Ретроградный Меркурий — страница 17 из 34

– Видишь, ты хотя бы понимаешь ее мотивацию. – Эрзин схватился за эту соломинку.

– Отлично понимаю. Возраст, форма, травмы. Я сама через это прошла гораздо раньше. Голодать не голодала, но боялась голодать. Шила, копила деньги, развивала как-то свое дело, но ничего не шло, пока не появился хороший случай. В лице мужчины, разумеется, просто на нужной должности. Что, думаешь, можно заработать на все это, клепая платья для детских утренников? – Она выразительно похлопала ладонью по стене своей квартиры. – Нет, милый, нельзя. И он не ограничился откатом, мне тоже пришлось придать этим отношениям вид романтики, а не просто сделки. А как только я перестала быть ему нужна, он меня кинул и забыл. И это нормально.

– Но ведь твое ателье, кажется, работает и сейчас, ты ведь сама рассказывала, что дела идут хорошо?

– Дела идут хорошо совсем недавно. Я продавала его. И мне его подарили назад. Что ты удивляешься. – да, очередной мужик. Женщина вынуждена включать свои чары для ведения бизнеса. Это только кажется, что все равны… Нет, я очень хорошо понимаю профессиональных содержанок – у них, по крайней мере, все проще и прозрачнее. Не надо притворяться, играть, честный договор.

– Что-то мы не в ту сторону зашли, Катенька…


Эрзин уже понял, что завяз. Нет, не эмоционально – завяз как врач.

Заметок он делал много, пациентка интереснейшая, но прорыва не было. Кроме того, его немного беспокоила моральная сторона вопроса… Как бы поточнее выразиться…

Ефим Михайлович был человеком умным, но крайне безответственным. В сущности, он делал именно то, чем когда-то занимался Митя, – играл роль заботливого влюбленного, не осознавая возможных последствий.

Митя делал это просто так, от искренних эмоций, а Эрзин предвкушал большой научный труд, основой которого станет исследование эта необычной мании. Хотя что тут необычного – доктор суммировал различные комплексы и фобии, обнаруженные в рассказах Кати с самого ее детства. Было что-то в ее личности выбивающееся из общей картины, что-то, ломающее логику ее поведения. При всем ее желании быть любимой, желании, оправдывающем все средства, она оставалась гордой.

Втихаря читая ее дневник, он часто наталкивался на желание быть единственной, быть «своей».

«Знаю, что я старомодна в своих убеждениях, мне часто говорят, что это называется подростковым максимализмом, но не может быть равнозначных чувств к двум женщинам. И к двум мужчинам тоже… Кого же тогда я люблю на самом деле?»

Ефим Михайлович морщился, читая такие строки.

Из неудобного романа нужно было как-то выбираться – постепенно отвлекаясь от Мити, Катя все большее значение придавала своим отношениям с доктором. Он же мужественно держал дистанцию, например, не приглашал ее домой.

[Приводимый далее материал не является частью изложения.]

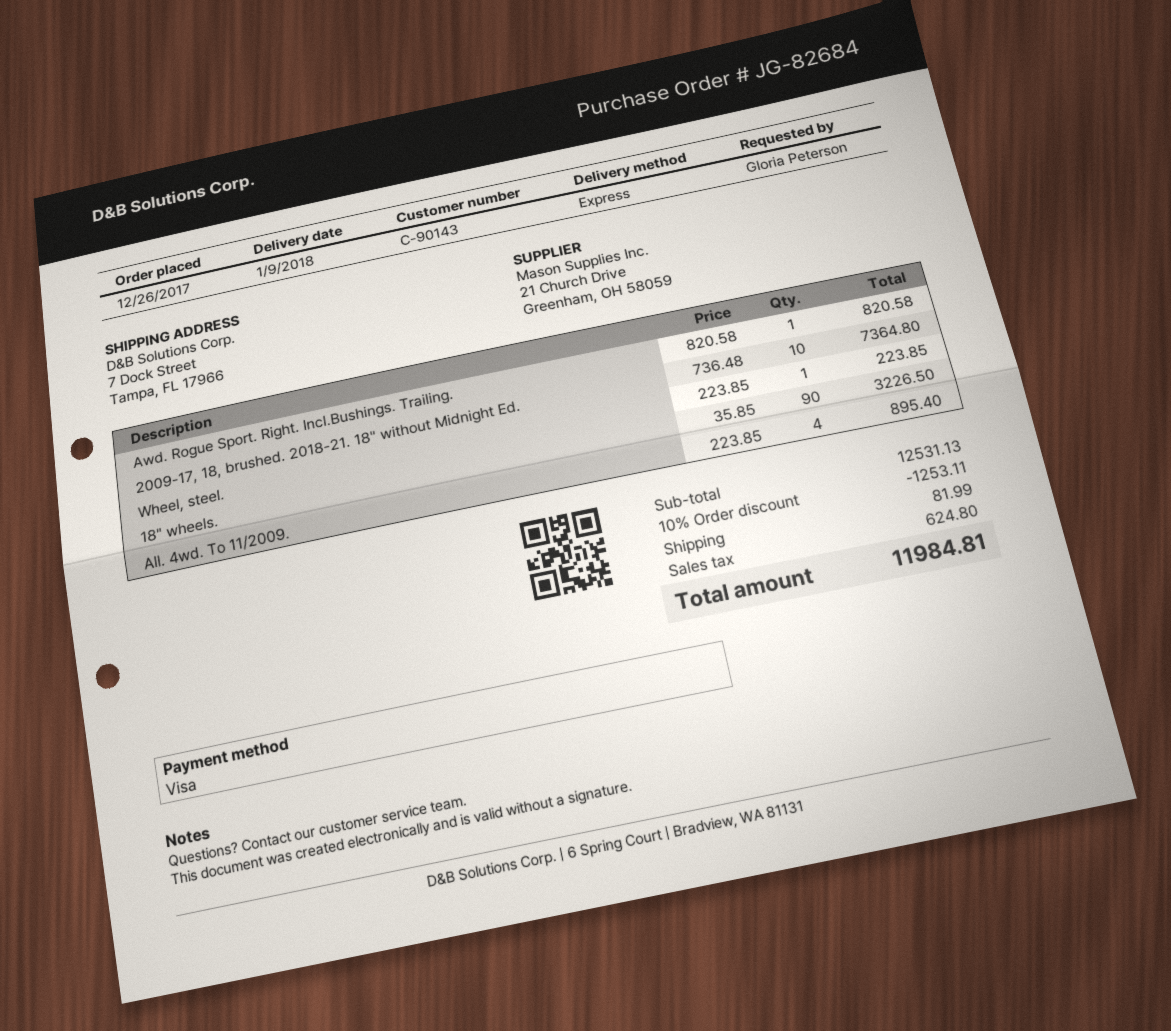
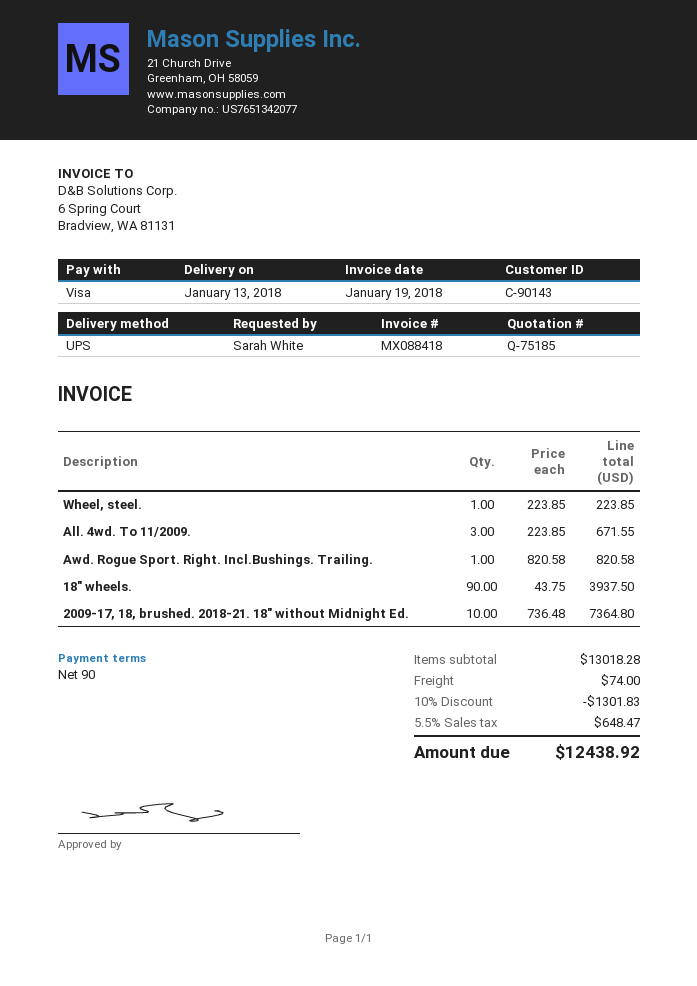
delivery date: 2018-01-09 -> 2018-01-13
ordered by: Gloria Peterson -> Sarah White
shipping method: express -> UPS
18" wheels.: 90 x 35.85 = 3226.50 -> 90 x 43.75 = 3937.50
All. 4wd. To 11/2009.: 4 x 223.85 = 895.40 -> 3 x 223.85 = 671.55
subtotal: 12531.13 -> 13018.28
discount: 10% = 1253.11 -> 10% = 1301.83
shipping: 81.99 -> 74.00
tax: 624.80 -> 648.47
total: 11984.81 -> 12438.92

Приходилось врать, что живет он с бывшей женой, с которой никак не удается разменять жилплощадь, потом появлялись новые персонажи и оправдания.

Катя дулась, звонила невовремя, требовала разговоров, внимания, встреч.

Вечерами он сидел у окна с любимыми старыми пластинками, замирая с сигаретой на несколько минут так, что пепел часто падал на пол. И некому было сделать ему замечание, чему он был безгранично рад.

Проблема решилась сама собой, без его участия.

Посещая докторский кабинет, Катя давно чувствовала себя там как дома и могла позволить себе заглянуть в его бумаги, в ящик стола. Она делала это по случаю, без злого умысла – так произошло и в этот раз.

Решив однажды, что должна научиться курить трубку, Катя не стала откладывать это занятие, тем более, что одной в кабинете было довольно скучно.

Трубку доктор курил только на работе, всегда там и оставлял, но в тот вечер она долго не находилась. Зато нашелся ежедневник Эрзина, полный любопытнейших записей.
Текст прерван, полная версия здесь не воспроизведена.